Another concern is the price tag that comes with whatever the final report recommends. But because the Task Force has presented proposals that range from being very expensive (requiring five to ten years to bring about) to inexpensive and capable of being put into place immediately (what the group calls “low-hanging fruit”) the momentum from the Task Force’s work can be carried over in subsequent years while the resources are gathered.

“Our biggest challenge is the endowment,” said Metcalf. “We need to pull together the resources for the kind of education we want to provide. As we’ve gone about our work, we’ve tried to create a compelling package of initiatives that will be exciting to alumni and other supporters as we go into the next capital campaign.”

Metcalf is encouraged, however, by the alacrity with which some new ideas have already been taken up. The final report will be made to President Bacow in May, but Bacow has already addressed a recommendation concerning the enhancement of the campus intellectual climate.

Daniel Dennett, University Professor and noted member of the philosophy department, will host monthly dinners with colleagues across the campus to compare notes on their research, heighten intellectual exchange and promote cross-disciplinary discussions.

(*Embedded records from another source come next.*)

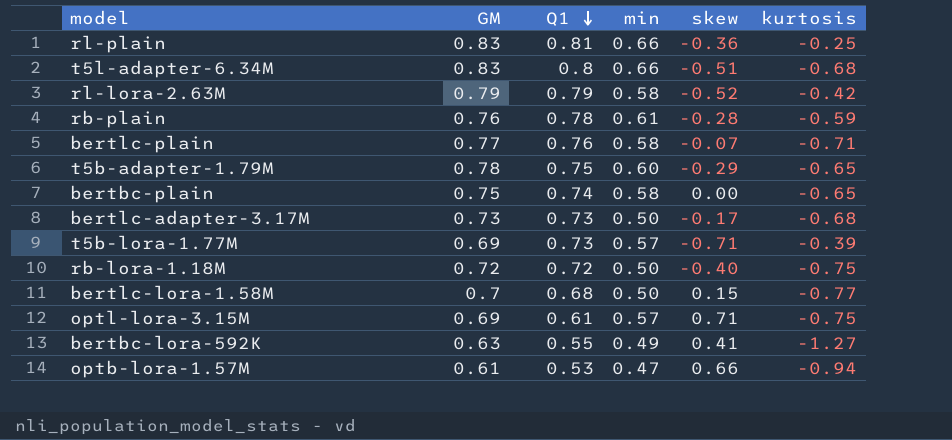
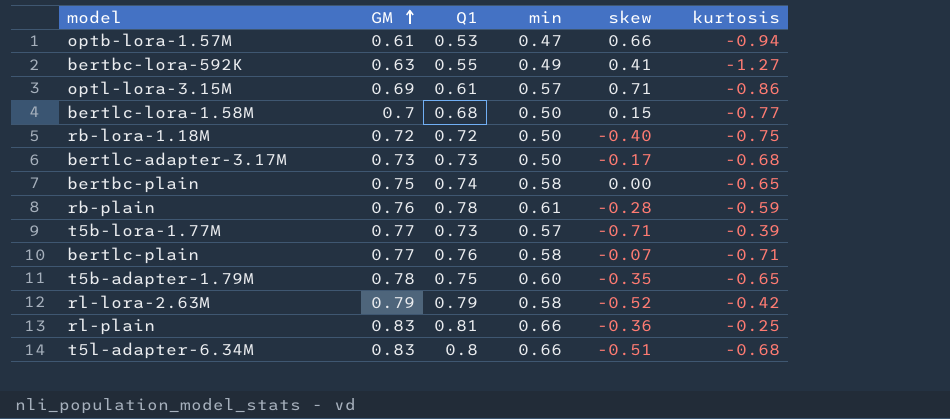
row order: Q1 descending -> GM ascending
optl-lora-3.15M | kurtosis: -0.75 -> -0.86
t5b-lora-1.77M | GM: 0.69 -> 0.77
t5b-adapter-1.79M | skew: -0.29 -> -0.35

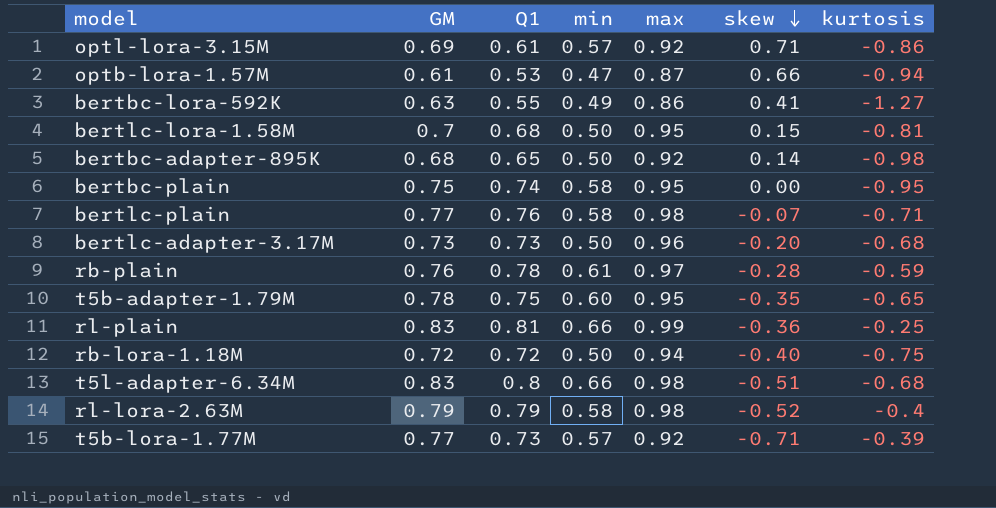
row order: GM ascending -> skew descending
column max | position: none -> 5
bertlc-lora-1.58M | kurtosis: -0.77 -> -0.81
row bertbc-adapter-895K: none -> 0.68 | 0.65 | 0.50 | 0.92 | 0.14 | -0.98
bertbc-plain | kurtosis: -0.65 -> -0.95
bertlc-adapter-3.17M | skew: -0.17 -> -0.20
rl-lora-2.63M | kurtosis: -0.42 -> -0.4

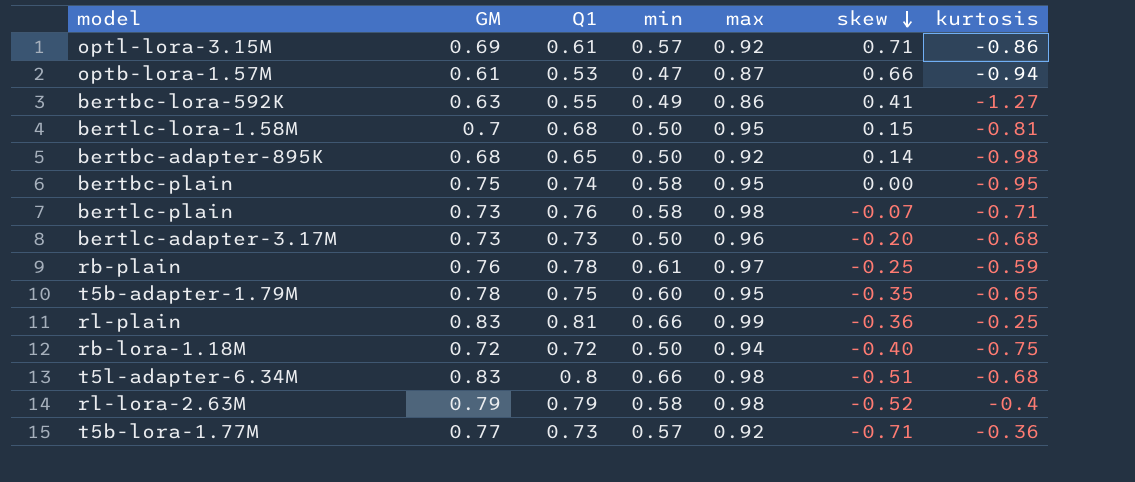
bertlc-plain | GM: 0.77 -> 0.73
rb-plain | skew: -0.28 -> -0.25
t5b-lora-1.77M | kurtosis: -0.39 -> -0.36

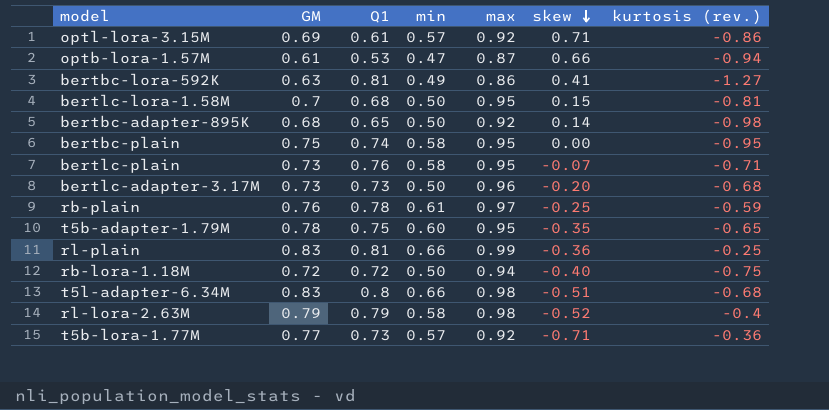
column name: kurtosis -> kurtosis (rev.)
bertbc-lora-592K | Q1: 0.55 -> 0.81
bertlc-plain | max: 0.98 -> 0.95

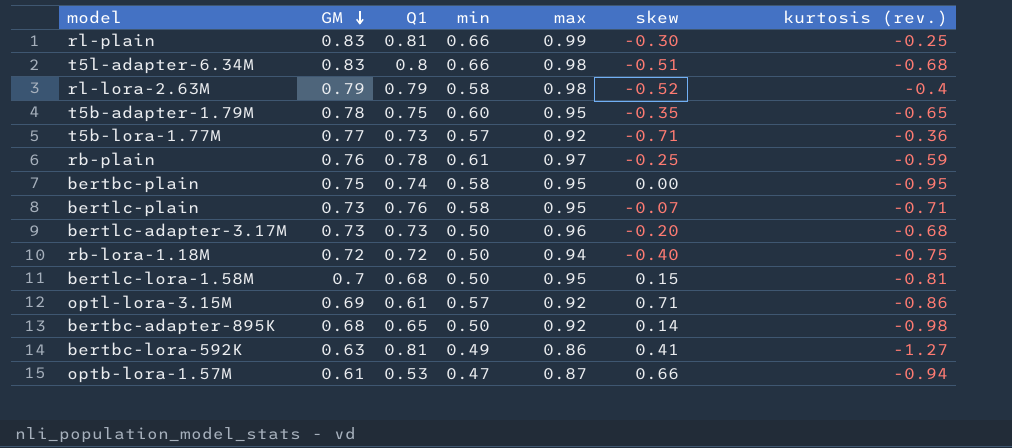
row order: skew descending -> GM descending
rl-plain | skew: -0.36 -> -0.30

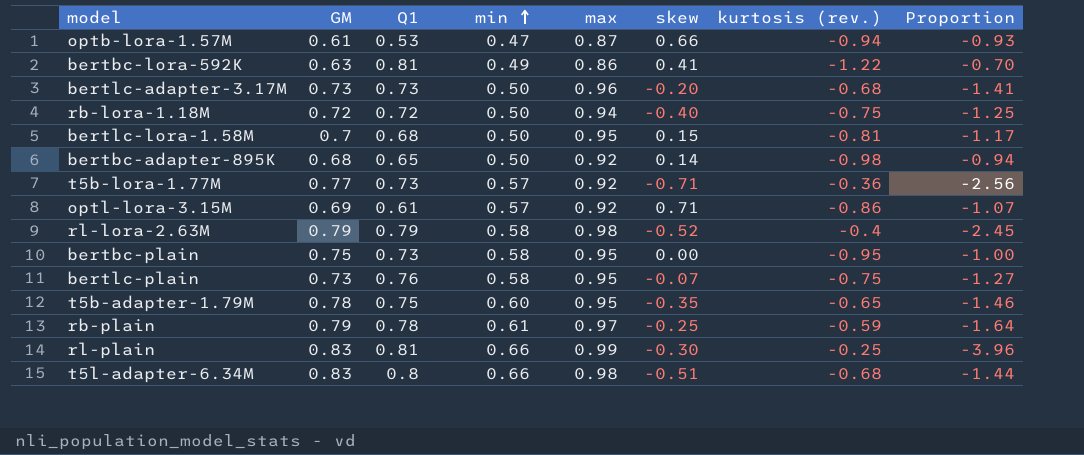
row order: GM descending -> min ascending
column Proportion | formula: none -> [max] / [kurtosis (rev.)]
bertbc-lora-592K | kurtosis (rev.): -1.27 -> -1.22
bertbc-plain | Q1: 0.74 -> 0.73
bertlc-plain | kurtosis (rev.): -0.71 -> -0.75
rb-plain | GM: 0.76 -> 0.79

The administration will also soon launch initiatives aimed at increasing opportunities for undergraduates to do research with faculty across the University.

“I think the energy that President Bacow and Provost Jamshed Bharucha have brought to Tufts, and their expectations for academic excellence, are very exciting,” said Metcalf. “That excellence is not only about faculty but our students as well. What’s remarkable to me is the caliber of Tufts students who matriculate every year. We need to take full advantage of our students’ capabilities by offering them the exciting and challenging experiences they need to make the fullest use of their vast talents.”